Radio Rebelde transmet le texte du « pacte de Caracas » qui appelle à l’insurrection, à l’établissement d’un gouvernement provisoire et à la fin de l’aide américaine à Batista. Le 31 octobre, pour montrer son appui à Batista, le secrétaire d’état américain John Foster Dulles et son épouse dînent à l’ambassade cubaine à Washington pour commémorer Teddy Roosevelt qui empêcha l’armée de libération cubaine de 1898 d’entrer à Santiago. Les villes et villages de Baire et San Luis sont capturés, puis suivent Fomento, Jiguani, Caimanera, Mayajigua, Guayos, Cabaignan… et une quinzaine d’autres.

Au début de l’automne, Fidel lance un appel pressant aux Cubains pour faire des sacrifices et des économies et suggère aux parents de ne pas acheter de jouets aux enfants à l’époque des fêtes à cause de la crise qui sévit dans le pays. Il promet en revanche à ces enfants et particulièrement à ceux de la province d’Oriente de les « bombarder » de jouets à la première occasion après que Batista sera renversé. Il veut, par ce geste symbolique leur faire oublier les horreurs des bombardements par les avions de Batista. Le 29 décembre, le Che prend Santa Clara et fait mille prisonniers. Fidel et Raul descendent vers Santiago. La veille du jour de l’an, se sentant battu, Batista s’enfuit de la capitale avec ses sacs d’or vers Saint-Domingue en République Dominicaine. Le lendemain, du haut d’un balcon face à la Cathédrale, Fidel fait son premier discours de vainqueur à la place centrale de Santiago. Puis il entreprend sa route vers La Havane.

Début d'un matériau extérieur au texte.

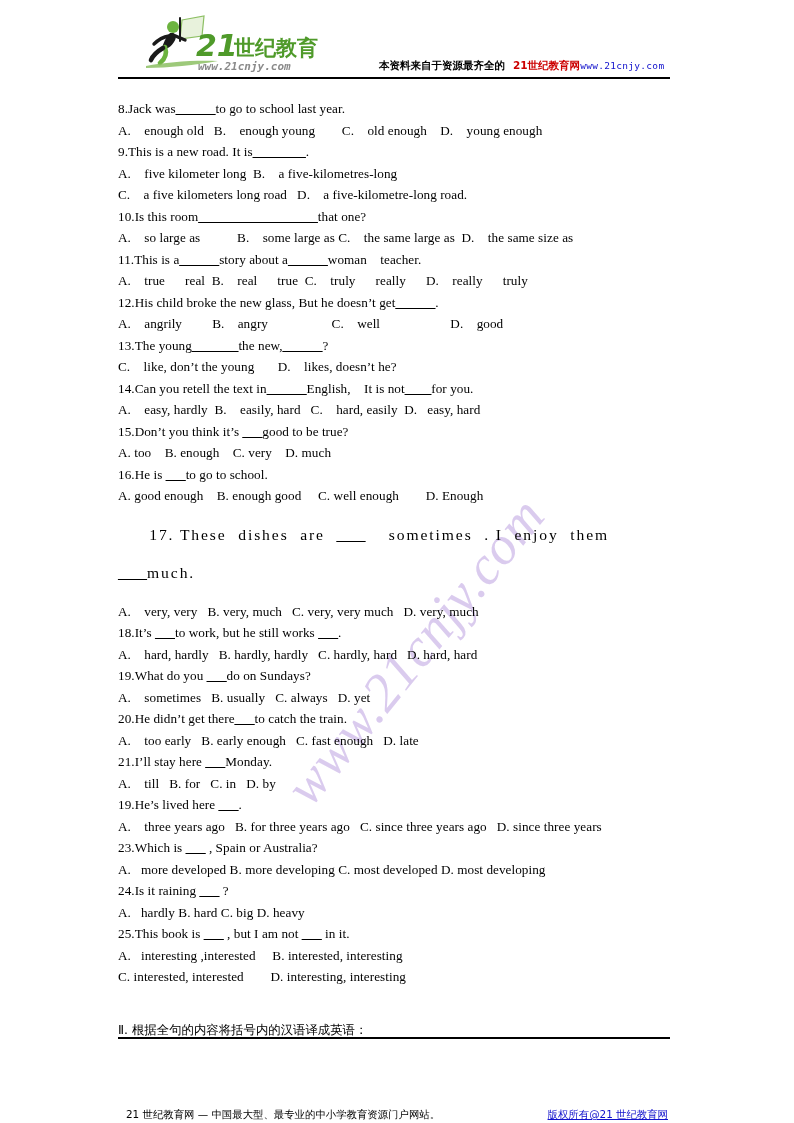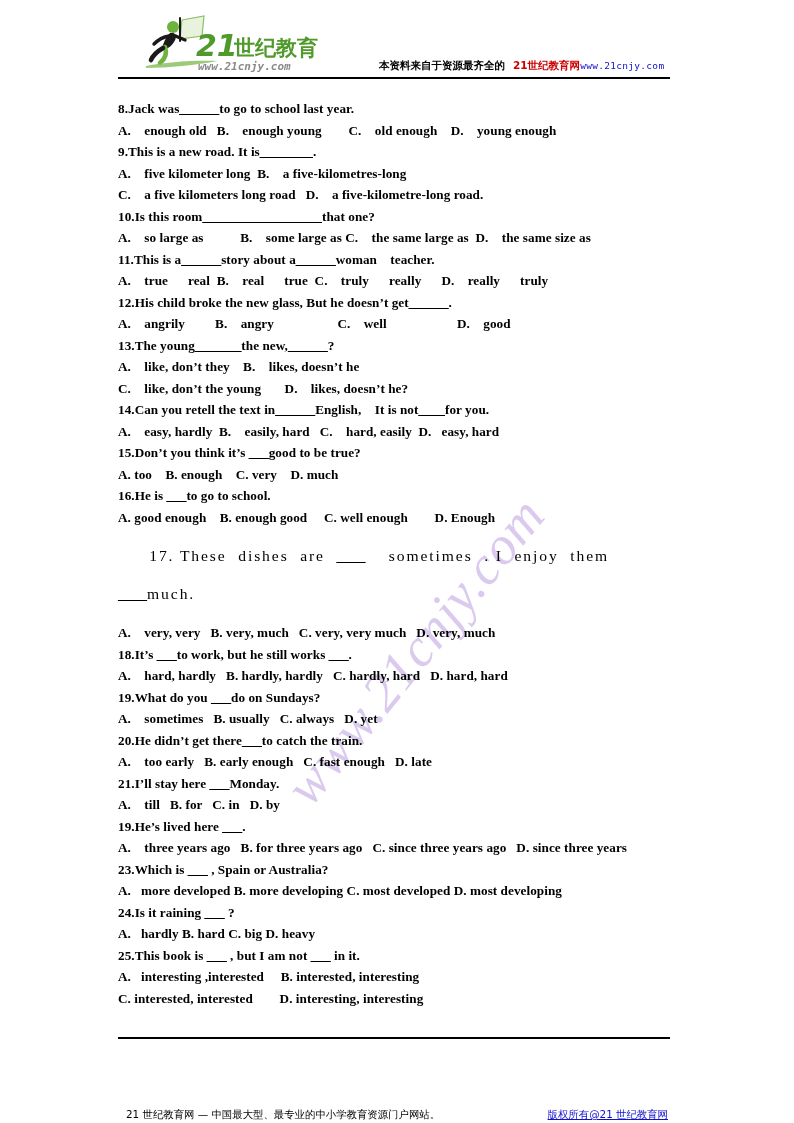"8.Jack was______to go to school" .line { font-weight: bold -> none }
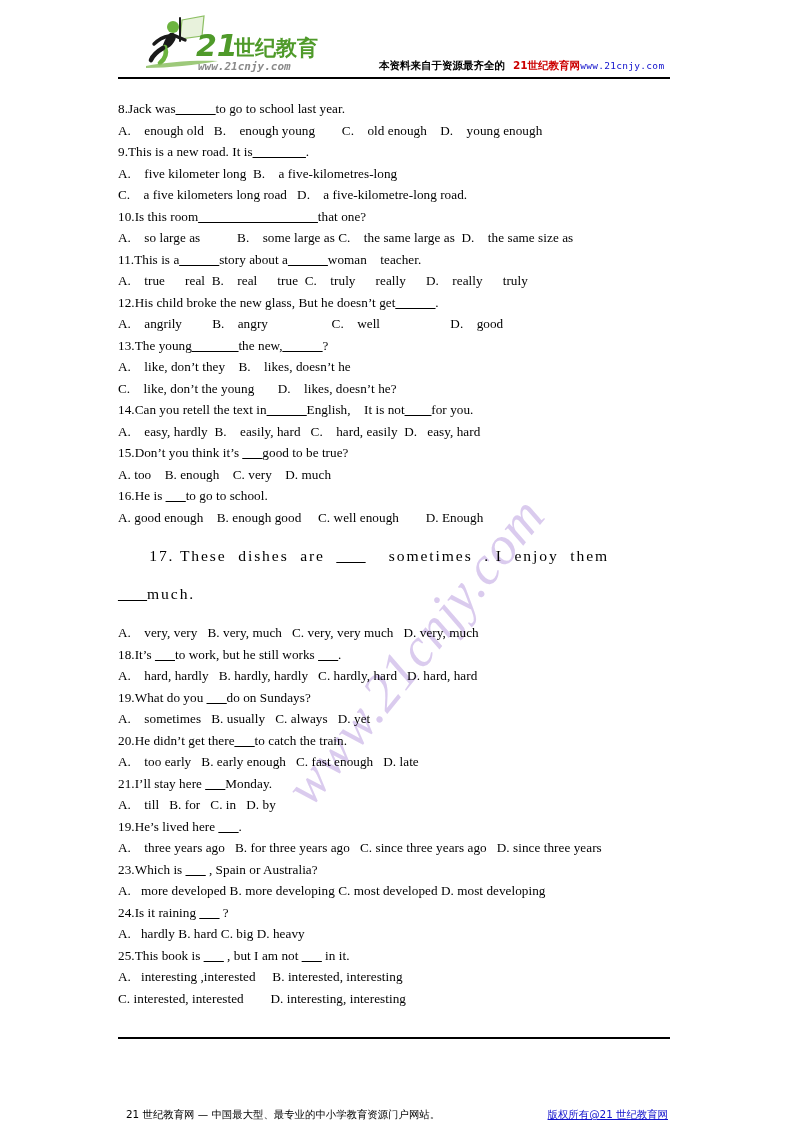"A. like, don’t they B." div.line { html: <div>A. like, don’t they B. likes, doesn’t he</div> -> none }
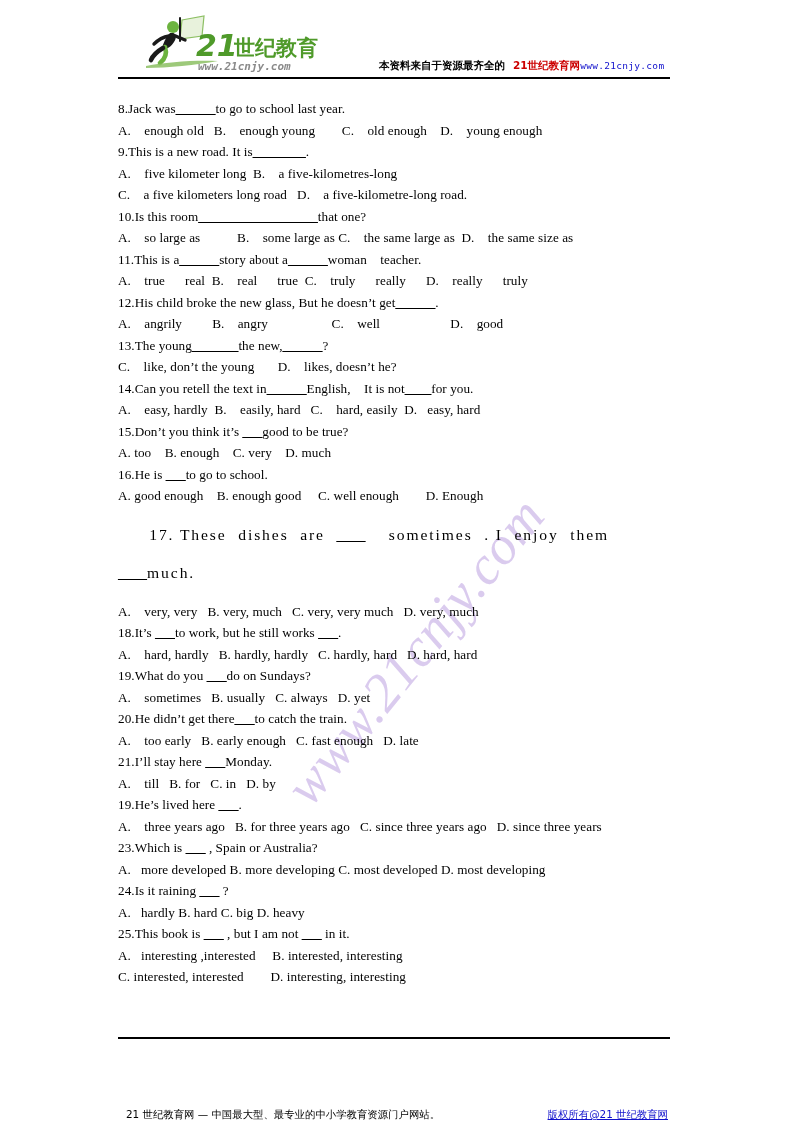"Ⅱ. 根据全句的内容将括号内的汉语译成英语：" div.section-head { html: none -> <div>Ⅱ. 根据全句的内容将括号内的汉语译成英语：</div> }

Le 1er janvier 1959, Che Guevara et Camilo Cienfuegos rentrent à La Havane et prennent contrôle de la capitale. Le lendemain, Manuel Urruti est installé comme président et José Mira Cardona comme premier ministre. Ce sont des nominations temporaires pour combler les postes afin que le pays ait un gouvernement. Il est aussitôt reconnu par les Américains.

Le 7 janvier, Fidel Castro arrive à La Havane aux acclamations d’une foule débordante d’allégresse. Il choisit l’Habana Hilton pour loger les quartiers temporaires de son gouvernement révolutionnaire. Fidel comprend bien l’ironie et la sagesse de sa décision, car cet hôtel a été construit dans les dernières heures du régime Batista. C’est une tour qui est devenue le symbole de l’intervention américaine en Amérique latine.

Le 12 janvier, 75 hommes de Batista et des ex policiers sont exécutés pour cruauté et violence. Le lendemain, Fidel annonce que les procès militaires continueront jusqu’à ce que tous les criminels du régime du dictateur Batista soient punis.